Polizei: Fahrradklau im großen Stil

Weil die Rahmennummer fehlt, bleiben über 200 Räder beim beschuldigten Händler.

Mönchengladbach. Das Interesse war nur vorgespielt. Sie wolle das Fahrrad kaufen, weil es "so gut wie neu und so preiswert" sei, sagte die junge Frau dem 47-jährigen Händler.

Wenig später wurde der Gladbacher kreidebleich. Da erfuhr er, dass die Käuferin eine Polizistin ist. Und das Fahrrad, für das sich die Undercover-Beamtin interessierte, war gestohlen.

Mittlerweile befindet sich der Mann aus einem ländlichen Gladbacher Stadtteil, dem gewerbsmäßiger Diebstahl und Hehlerei von Zweirädern in großem Stil vorgeworfen wird, erst einmal in Untersuchungshaft. Er schweige "hartnäckig" zu den Vorwürfen, sagte gestern ein Polizeisprecher.

Immerhin entdeckten die Beamten der Sonderkommission "Felge" mehr als 250 "verdächtige" Räder im und am Laden-Lager des 47-Jährigen: vom Kinderrad über das Sonderangebot bis zum hochwertigen Rennrad für mehrere 1000 Euro.

Über den erfolgreichen Zugriff wollen sich die Polizisten aus der "Felge" gar nicht so recht freuen.
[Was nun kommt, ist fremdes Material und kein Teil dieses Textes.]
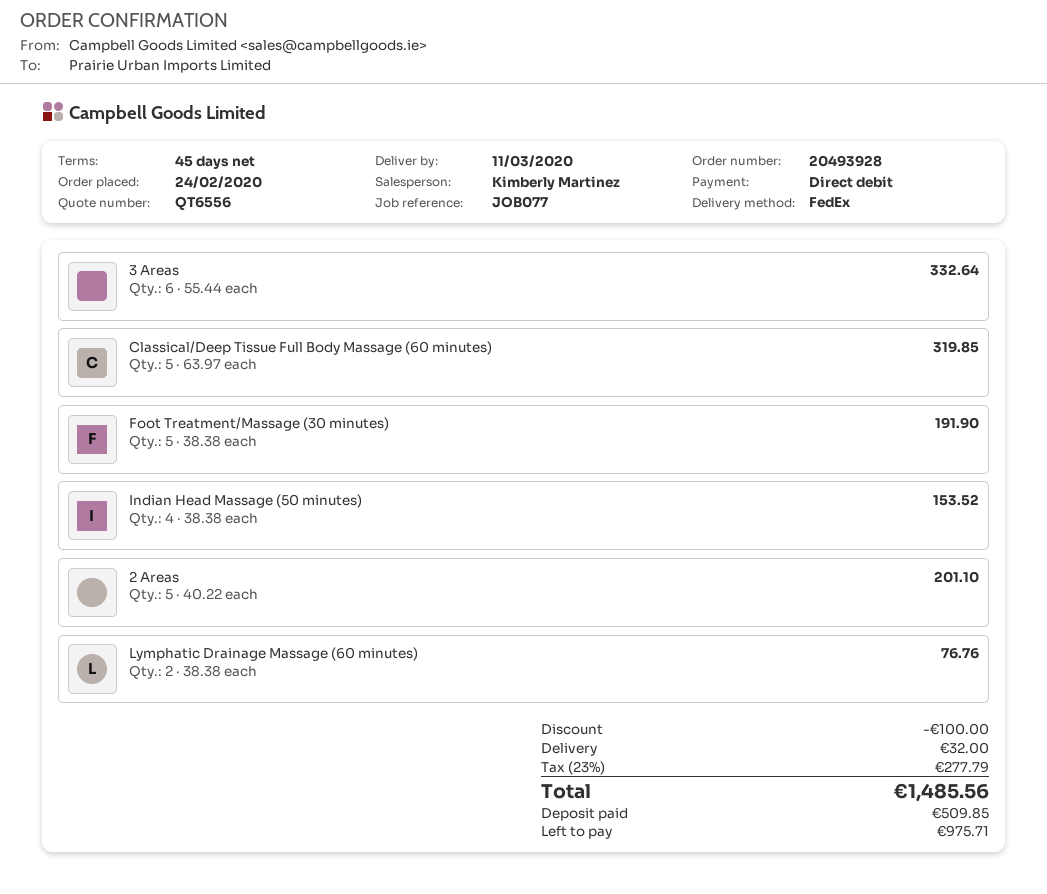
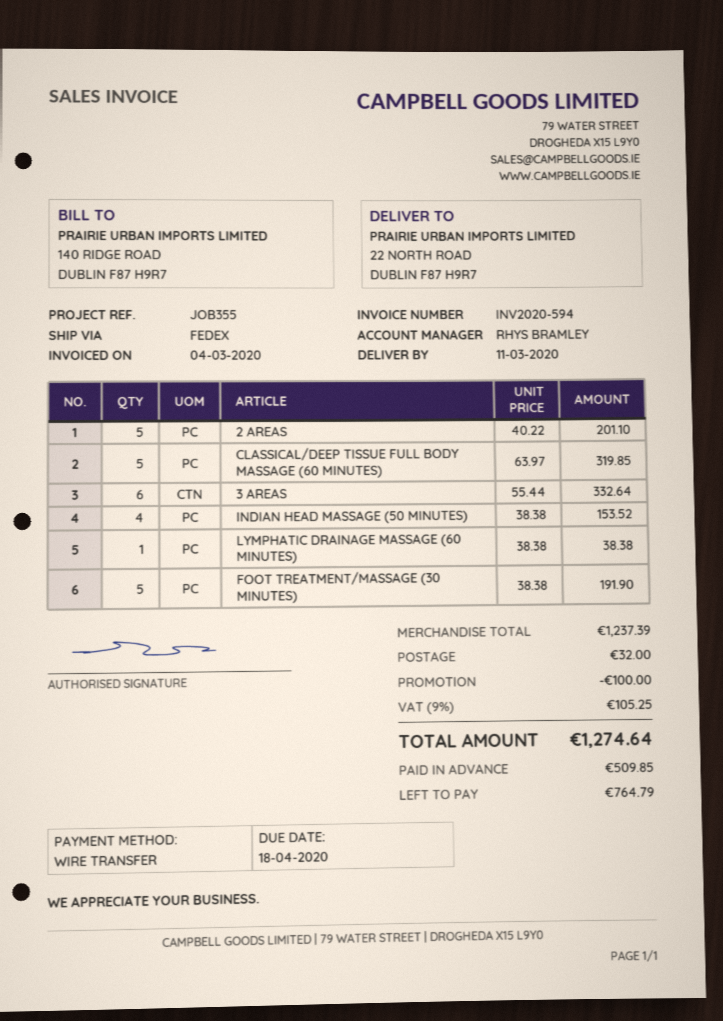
reference: JOB077 -> JOB355
sales rep: Kimberly Martinez -> RHYS BRAMLEY
payment method: direct debit -> bank transfer
Lymphatic Drainage Massage (60 minutes): 2 x 38.38 = 76.76 -> 1 x 38.38 = 38.38
tax: 23% = 277.79 -> 9% = 105.25
total: 1485.56 -> 1274.64
balance: 975.71 -> 764.79

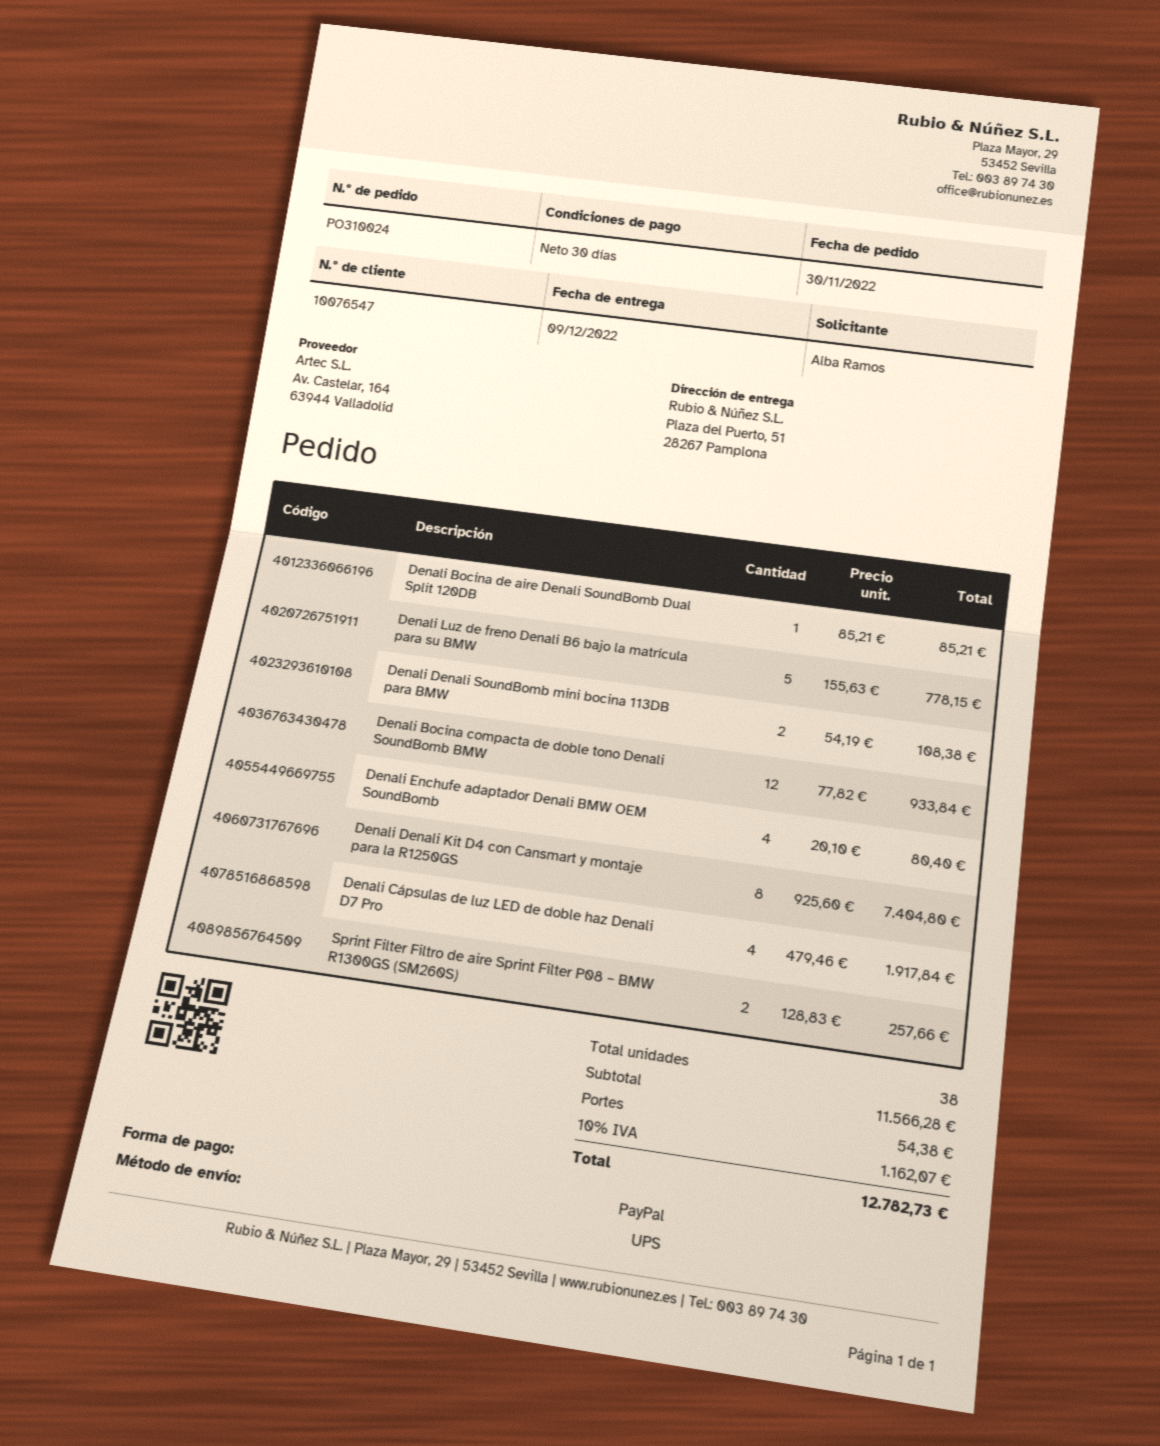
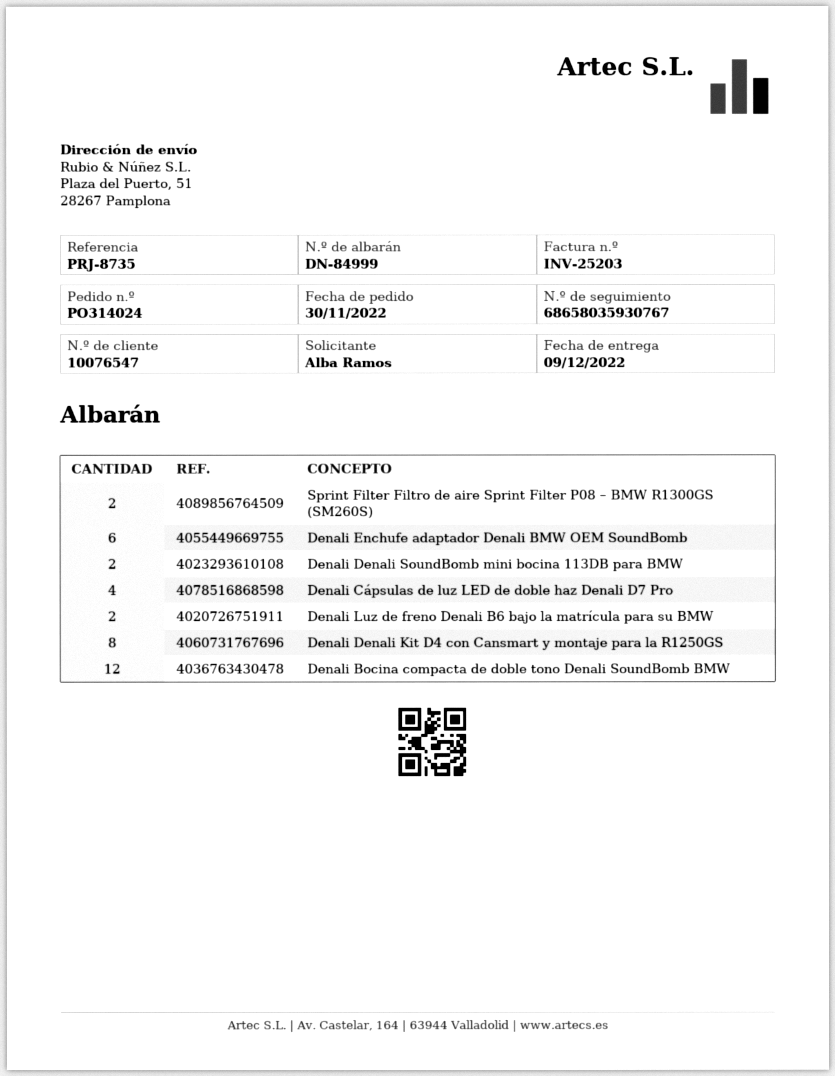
order number: PO310024 -> PO314024
Denali Bocina de aire Denali SoundBomb Dual Split 120DB: 1 -> none
Denali Luz de freno Denali B6 bajo la matrícula para su BMW: 5 -> 2
Denali Enchufe adaptador Denali BMW OEM SoundBomb: 4 -> 6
Denn sie können lediglich 30 Zweiräder angezeigten Diebstählen zuordnen - weil die Bestohlenen Kaufbeleg und vor allem Rahmennummer vorlegten.

Thomas Nehrenheim, Leiter des Gladbacher Kommissariats für Fahrzeugdelikte: "Die anderen über 200 Räder haben wir zurücklassen müssen." Über die kann der Beschuldigte nun weiterhin frei verfügen.

"Leider notieren sich die wenigsten Käufer die Rahmennummer ihres neu erworbenen Rades oder füllen einen Fahrradpass aus", fügt er hinzu. Für die Ermittler sei es dann nahezu unmöglich, einen sichergestellten Drahtesel einem Diebstahl zuzuordnen. Im jüngsten Fall fanden die Beamten in einer Mülltonne viele abgeklemmte Ring- und Felgenschlösser. Ihre Vermutung: Weit mehr als die 30 Räder stammen aus Diebstählen.

Seit Anfang Juli ermittelt die Kriminalpolizei gegen den Einzelhändler. Der hatte das Geschäft mit vor allem teuren Velos im Januar 2007 eröffnet. Seitdem, so vermuten die Ermittler, habe der Gladbacher auch und vor allem geklaute Räder angeboten.

Ob er diese stehlen und über "Zwischenhändler" kommen ließ, sei derzeit nicht bekannt. Die "Felge"-Beamten schließen nicht aus, dass auch eine Reihe von Junkies Fahrräder brachten - um über den Erlös ihre Sucht zu finanzieren.

Anzunehmen ist auch, dass das fahrbare Diebesgut nicht nur aus dem Großraum Gladbach, sondern auch aus Nachbarstädten stammt. In einem Fall wurde das bestätigt. In Zusammenarbeit mit Beamten aus dem Kreis Viersen stellte das "Felge"-Team fest: Mindestens acht zwischen November 2007 und Mai 2008 entwendete Fahrräder kommen aus Schwalmtal - die Ziffern im Radrahmen sind bekannt.

Für Zweiradbesitzer reicht es, wenn sie diese Nummer plus Kaufquittung aufbewahren. Radpässe stellen Polizei (MG 290) wie Fahrradverkäufer aus.

Der Fahrradklau in Gladbach ist eher rückläufig. 2006 gingen 1549 verloren. Ihr Diebstahl wurde angzeigt. 2007 waren es 1406. 693 sind es im 1. Halbjahr dieses Jahres.